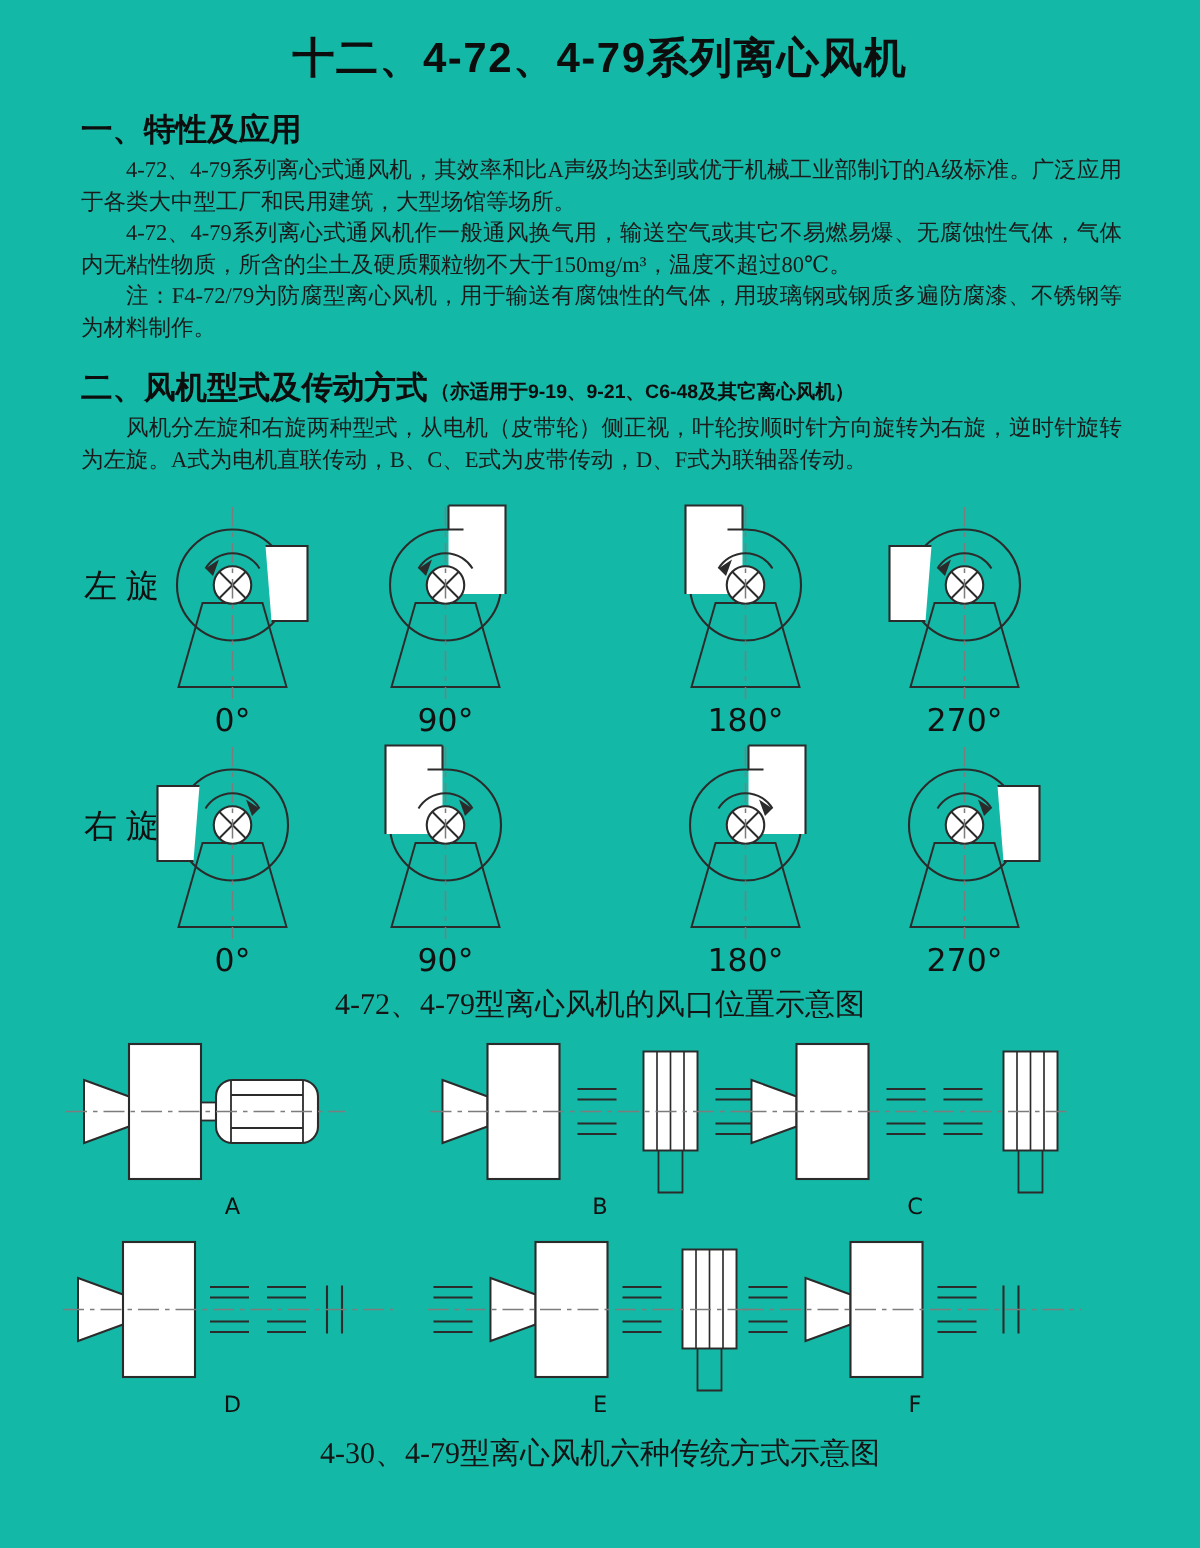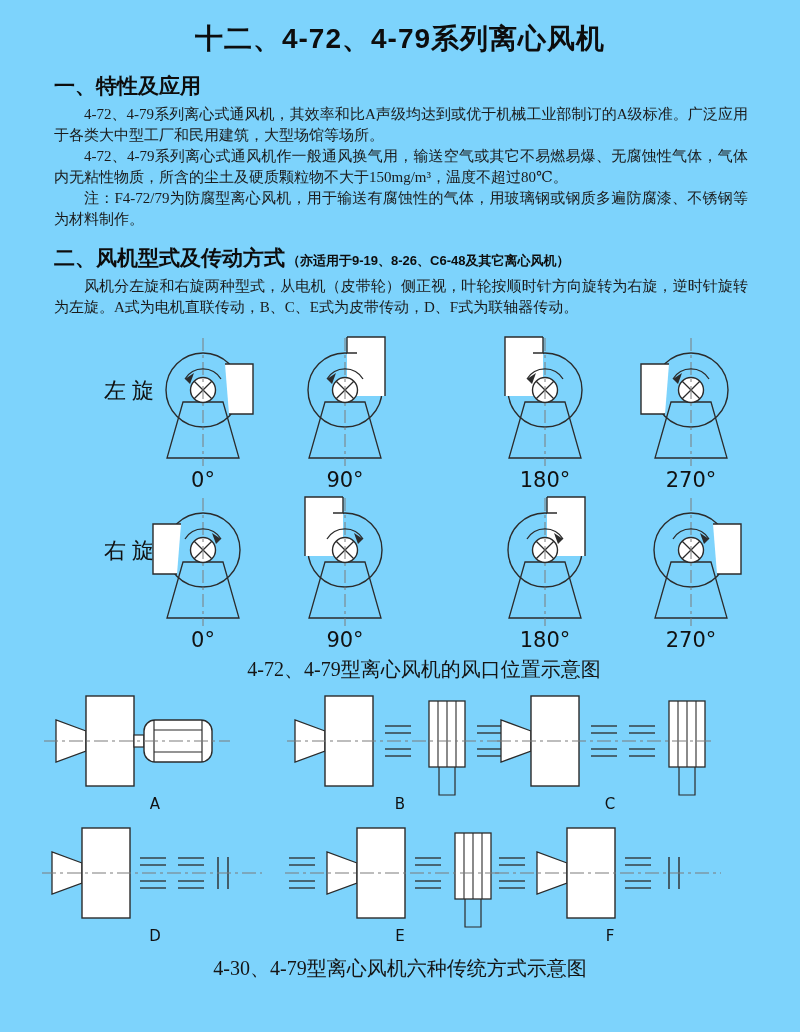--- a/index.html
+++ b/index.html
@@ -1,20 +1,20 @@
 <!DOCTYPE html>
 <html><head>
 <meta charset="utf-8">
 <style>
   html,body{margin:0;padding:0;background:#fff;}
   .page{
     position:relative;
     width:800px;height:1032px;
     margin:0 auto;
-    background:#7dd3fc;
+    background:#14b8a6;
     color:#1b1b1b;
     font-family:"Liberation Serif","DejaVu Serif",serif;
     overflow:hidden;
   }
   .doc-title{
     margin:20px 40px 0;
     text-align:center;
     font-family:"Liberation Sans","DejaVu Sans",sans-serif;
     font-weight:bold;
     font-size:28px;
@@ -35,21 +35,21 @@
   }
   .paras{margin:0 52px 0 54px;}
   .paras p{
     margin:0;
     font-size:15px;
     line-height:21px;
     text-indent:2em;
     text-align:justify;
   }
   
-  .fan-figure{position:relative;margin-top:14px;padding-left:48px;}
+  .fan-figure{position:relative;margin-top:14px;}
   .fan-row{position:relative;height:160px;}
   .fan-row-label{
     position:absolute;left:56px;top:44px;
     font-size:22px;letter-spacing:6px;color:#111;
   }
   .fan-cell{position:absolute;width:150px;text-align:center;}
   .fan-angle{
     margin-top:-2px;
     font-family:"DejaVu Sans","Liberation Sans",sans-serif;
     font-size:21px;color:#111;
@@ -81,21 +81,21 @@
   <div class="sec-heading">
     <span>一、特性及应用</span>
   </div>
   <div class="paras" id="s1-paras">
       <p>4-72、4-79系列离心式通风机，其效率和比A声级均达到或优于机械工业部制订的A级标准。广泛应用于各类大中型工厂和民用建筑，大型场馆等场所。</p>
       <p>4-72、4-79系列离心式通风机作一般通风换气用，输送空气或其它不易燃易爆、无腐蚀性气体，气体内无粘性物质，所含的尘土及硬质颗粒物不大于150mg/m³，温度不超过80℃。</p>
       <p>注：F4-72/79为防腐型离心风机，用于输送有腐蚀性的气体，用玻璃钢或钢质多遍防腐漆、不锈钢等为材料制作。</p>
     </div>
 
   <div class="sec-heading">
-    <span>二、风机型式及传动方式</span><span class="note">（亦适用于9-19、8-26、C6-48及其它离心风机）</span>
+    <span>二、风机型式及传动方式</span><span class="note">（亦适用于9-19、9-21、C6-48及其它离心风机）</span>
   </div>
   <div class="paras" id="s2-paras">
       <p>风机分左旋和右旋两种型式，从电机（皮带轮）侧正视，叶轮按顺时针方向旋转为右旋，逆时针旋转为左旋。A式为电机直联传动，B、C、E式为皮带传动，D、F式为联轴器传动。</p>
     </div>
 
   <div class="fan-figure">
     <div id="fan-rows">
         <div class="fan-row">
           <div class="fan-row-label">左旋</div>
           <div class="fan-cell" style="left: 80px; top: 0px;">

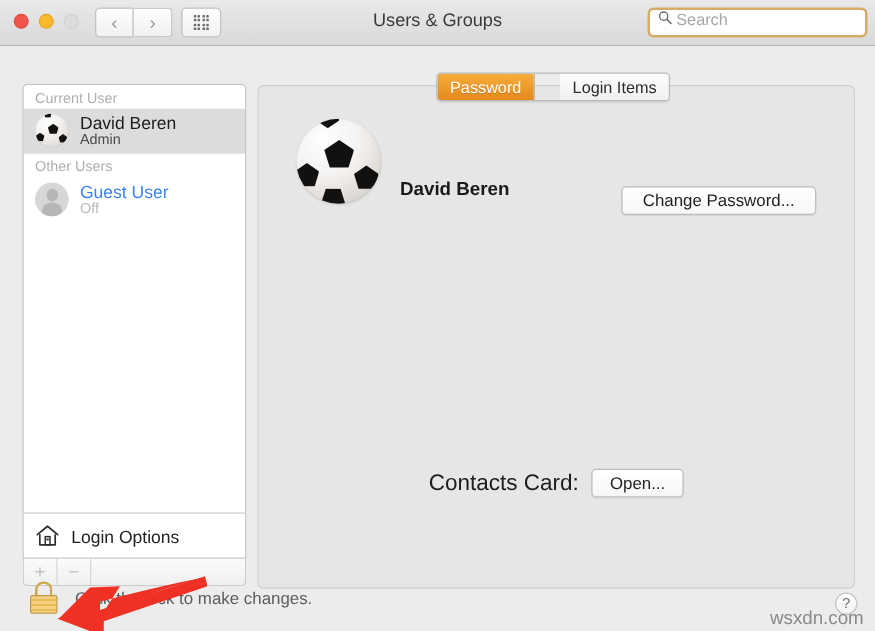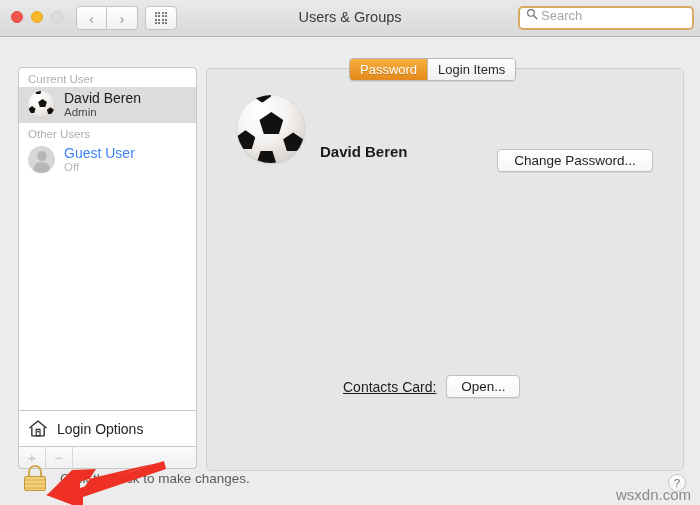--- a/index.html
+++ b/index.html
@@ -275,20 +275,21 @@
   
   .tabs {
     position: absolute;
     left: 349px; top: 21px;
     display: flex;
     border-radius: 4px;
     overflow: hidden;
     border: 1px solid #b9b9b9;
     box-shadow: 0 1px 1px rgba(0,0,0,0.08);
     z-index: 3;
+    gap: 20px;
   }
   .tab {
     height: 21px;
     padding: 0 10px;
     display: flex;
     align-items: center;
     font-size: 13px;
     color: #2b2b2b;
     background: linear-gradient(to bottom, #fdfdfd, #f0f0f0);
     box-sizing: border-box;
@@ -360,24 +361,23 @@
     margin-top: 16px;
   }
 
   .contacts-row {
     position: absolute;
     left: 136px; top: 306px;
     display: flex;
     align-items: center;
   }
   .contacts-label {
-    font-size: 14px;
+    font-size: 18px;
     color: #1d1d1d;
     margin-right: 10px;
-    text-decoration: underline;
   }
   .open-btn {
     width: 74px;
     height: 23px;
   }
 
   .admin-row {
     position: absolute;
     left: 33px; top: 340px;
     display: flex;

◆ Assignment
Going through the entries above, show each line that contains "Sans".

◆ Exercise answer
     font-family:"Liberation Sans","DejaVu Sans",sans-serif;
     font-family:"DejaVu Sans","Liberation Sans",sans-serif;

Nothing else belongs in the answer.